Creativity, most potent instrument for poverty reduction – Perm. sec

Funmi Lawrence



Mr Sonny Echono, Permanent Secretary, Federal Ministry of Education has called on youths to stir up their potentials in creativity to challenge the status quo of white collar jobs saying that creativity is the most potent instrument for poverty reduction.

Echono, who was represented by Mrs Elizabeth Adedigba, Director, Technical and Science Education in the ministry, made this known at a Two-day Workshop on Cultural Creativity for Youth Skills Development in Abuja on Thursday.

The workshop was organised by the Nigerian National Commission for UNESCO (NATCOM-UNESCO).

The Permanent Secretary called for the support and engagement of youths to acquire skills that would make them self productive.

He added that one of the approaches of the present administration towards achieving its agenda of Economy Recovery and Growth Plan (ERGP) was skill acquisition, and job creation for its teaming youth population.

According to him, the weapon to fight unemployment and truancy lies in cultural creativity for youth skills development, hence creativity contributes to building open, socially inclusive and pluralistic societies.

” Achieving inclusive and equitable quality education and lifelong learning opportunities requires collective commitment of investing in culture and creativity.

” Local learning innovation and development processes are strengthened when new talents are nurtured.

” The government is paying special attention to empowering young people so as to bring about holistic vision of culture and sustainable development for both effective system of governance of culture and the flourishing of vibrant creative sector,” he said.

Also, Mr Lateef Olagunju, Secretary General, NATCOM-UNESCO, emphasised the need for youths to develop innovative skills that would make them self reliance.

Olagunju noted that having skills especially in the face of the pandemic could empower vulnerable youths thereby reducing poverty in the country.

According to him, the ability to develop innovative skills is not merely a function of the mind, but also a function of key behaviours that optimise the youths brains for discovery.

” Empowering youths through social and economic opportunities that cultural and creative development can offer is at the heart of the 2005 Convention on the Protection of the diversity of cultural expressions.

” In its Generation 2030 Africa 2.0 report, UNICEF argues that developing skills amongst youth is germane in helping the next generation in labour markets of increased automation, technology and conventional jobs.

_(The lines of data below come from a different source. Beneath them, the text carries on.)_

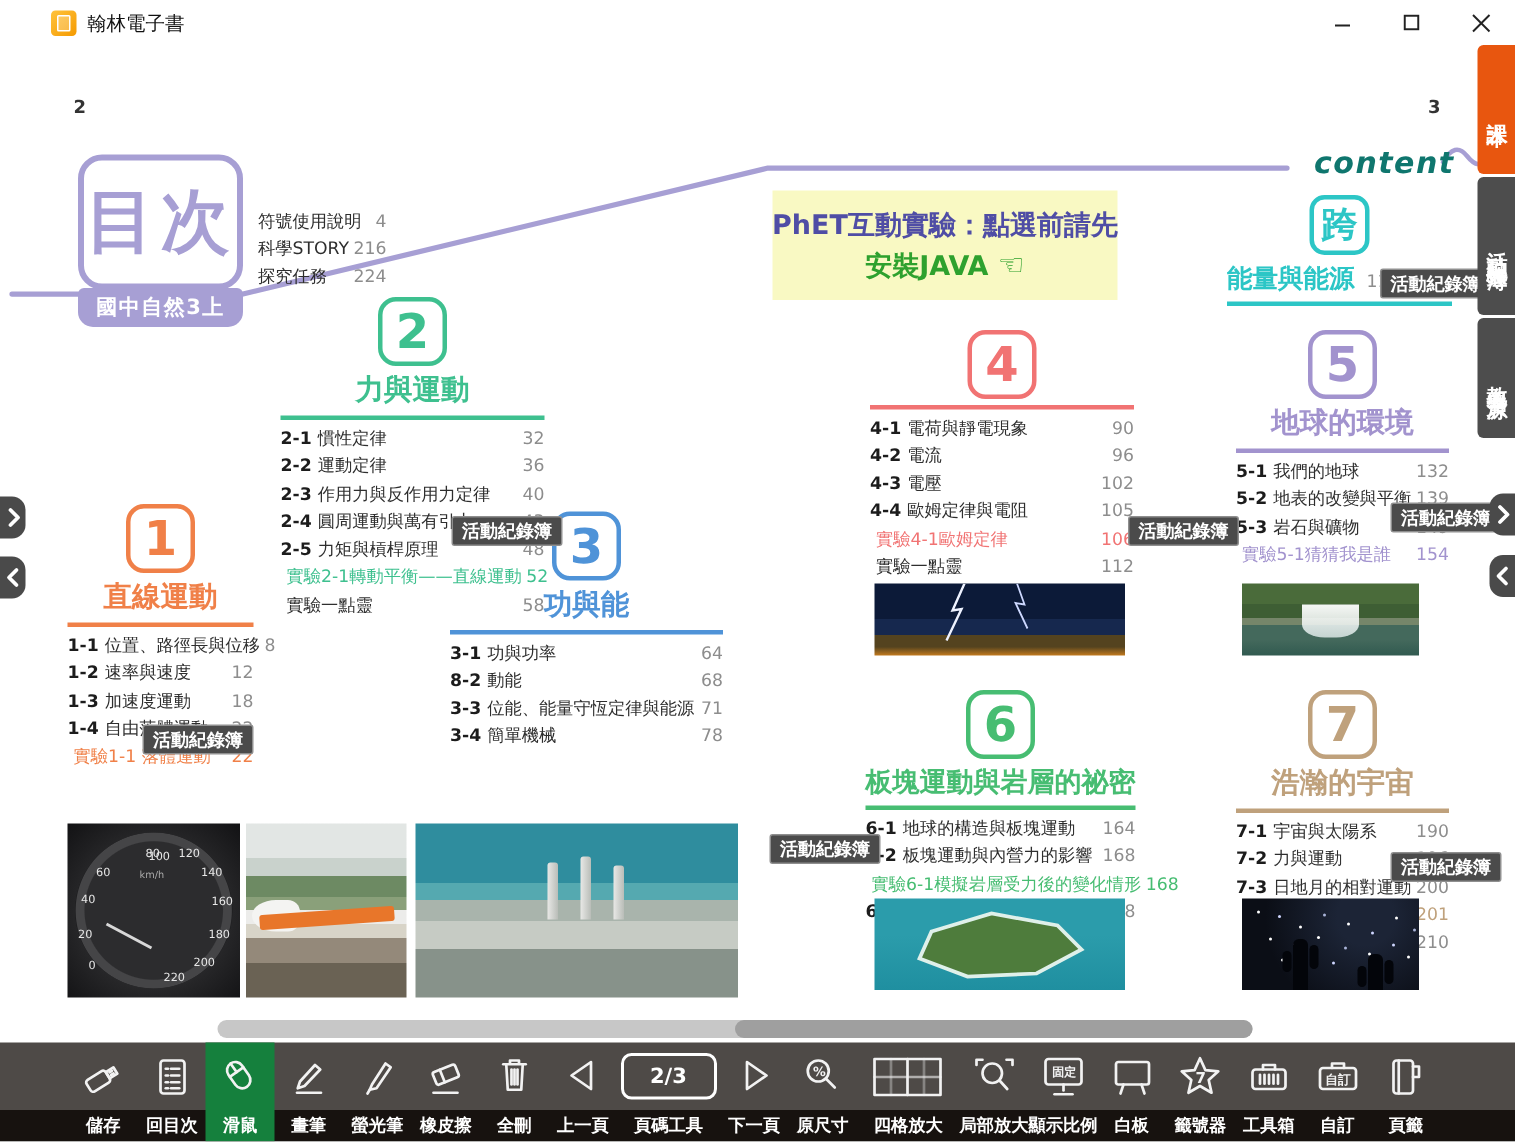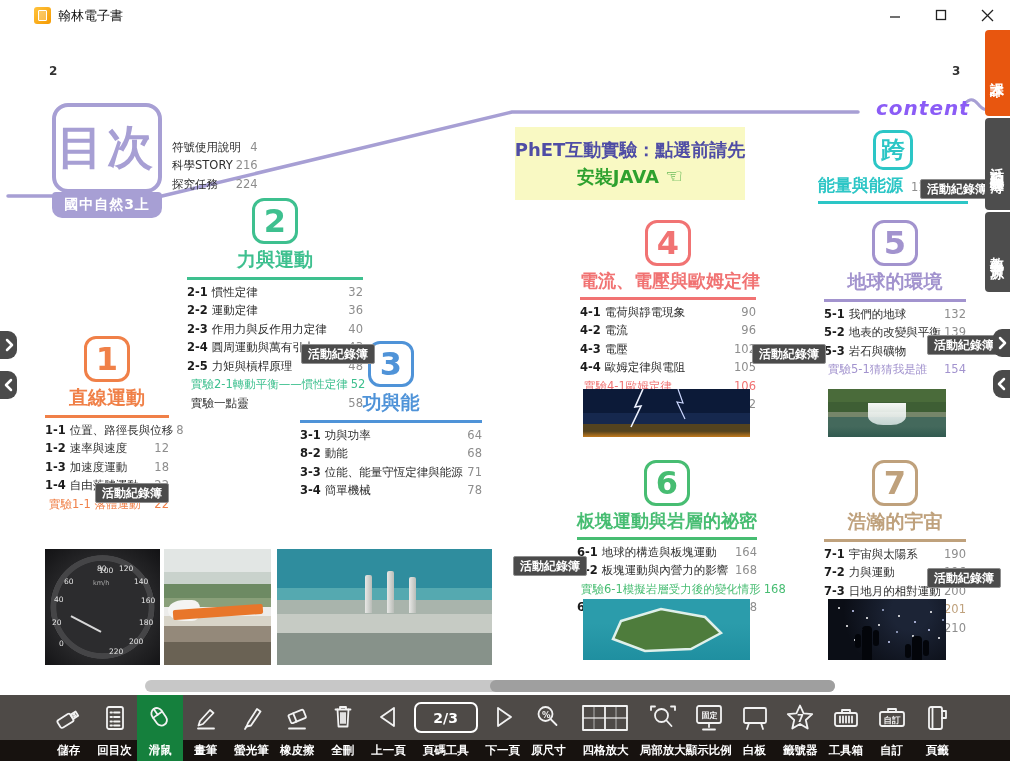--- a/index.html
+++ b/index.html
@@ -27,7 +27,7 @@
   .front .row{margin:3px 0;display:flex;}
   .front .pg{margin-left:6px;color:#333;}
   .content-word{position:absolute;left:876px;top:96px;font-size:20px;font-weight:bold;font-style:italic;
-                color:#8b5cf6;letter-spacing:1px;}
+                color:#0f766e;letter-spacing:1px;}
   .notice{position:absolute;left:515px;top:127px;width:230px;height:73px;background:#f9f9c3;
           display:flex;flex-direction:column;align-items:center;justify-content:center;gap:2px;}
   .notice .l1{color:#4f4da5;font-size:18px;font-weight:bold;white-space:nowrap;}

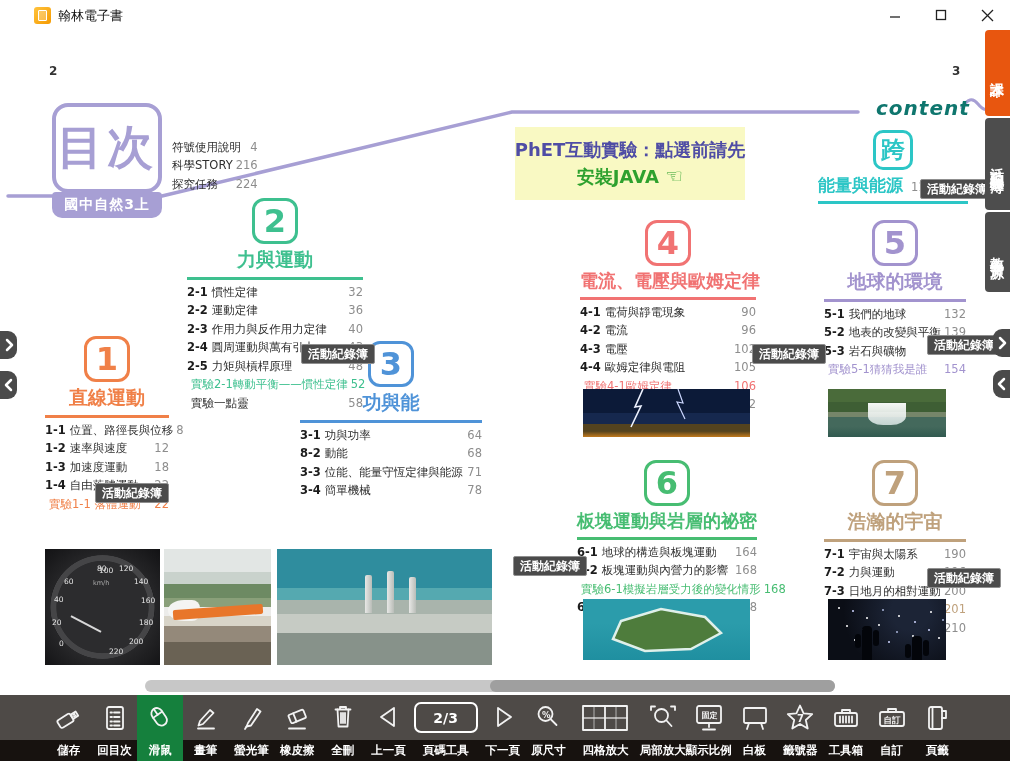--- a/index.html
+++ b/index.html
@@ -314,7 +314,6 @@
     <div class="ch-num">
         <span>4</span>
       </div>
-    <h2 class="ch-title long">電流、電壓與歐姆定律</h2>
     <div class="ch-rule"></div>
     <div class="ch-items">
   <div class="row">

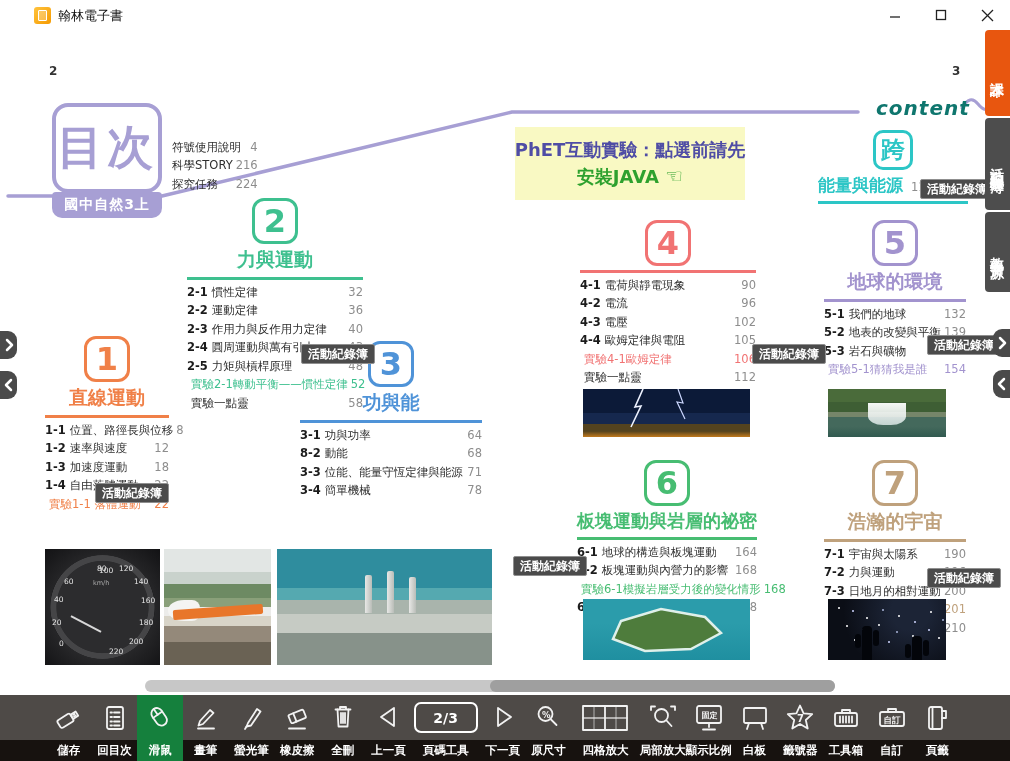--- a/index.html
+++ b/index.html
@@ -265,7 +265,7 @@
 
   <div class="row accent">
     <span class="no"></span>
-    <span class="lbl">實驗2-1轉動平衡——慣性定律</span>
+    <span class="lbl">實驗2-1轉動平衡——直線運動</span>
     <span class="pg">52</span>
   </div>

” The world is dynamic, and development takes place daily. White collar job is no longer the fashion of the day.

” Today, Nigeria should move in the direction of joining the modern global practice in creativity and self reliance. This will empower vulnerable youths as well as boost their interest in culture and arts,” he said.

Meanwhile, Mr Julius Fashina, Director, Education, Planning, Research and Development, Federal Ministry of Education, noted that culture played an essential role in promoting sustainable social and economic development for future generations.

Fashina therefore noted that the workshop would create a platform to learn entrepreneurial skills in culture from experts in different trades in line with UNESCO Goal 9 (Promoting Industrialisation).

Dr Caroline Eze-Okeke, Director overseeing the Office of the Director- General, National Commission for Museum and Monuments, said creativity skill of youths was necessary at a time of the COVID-19 pandemic.

She, therefore, encouraged the youths to take the bull by the horn by thinking out of the box on what to do to create their new world of prosperity.

Practical teachings on carpentry, baking, shoe and bag making and cloth making were among the training youths will be receiving at the workshop.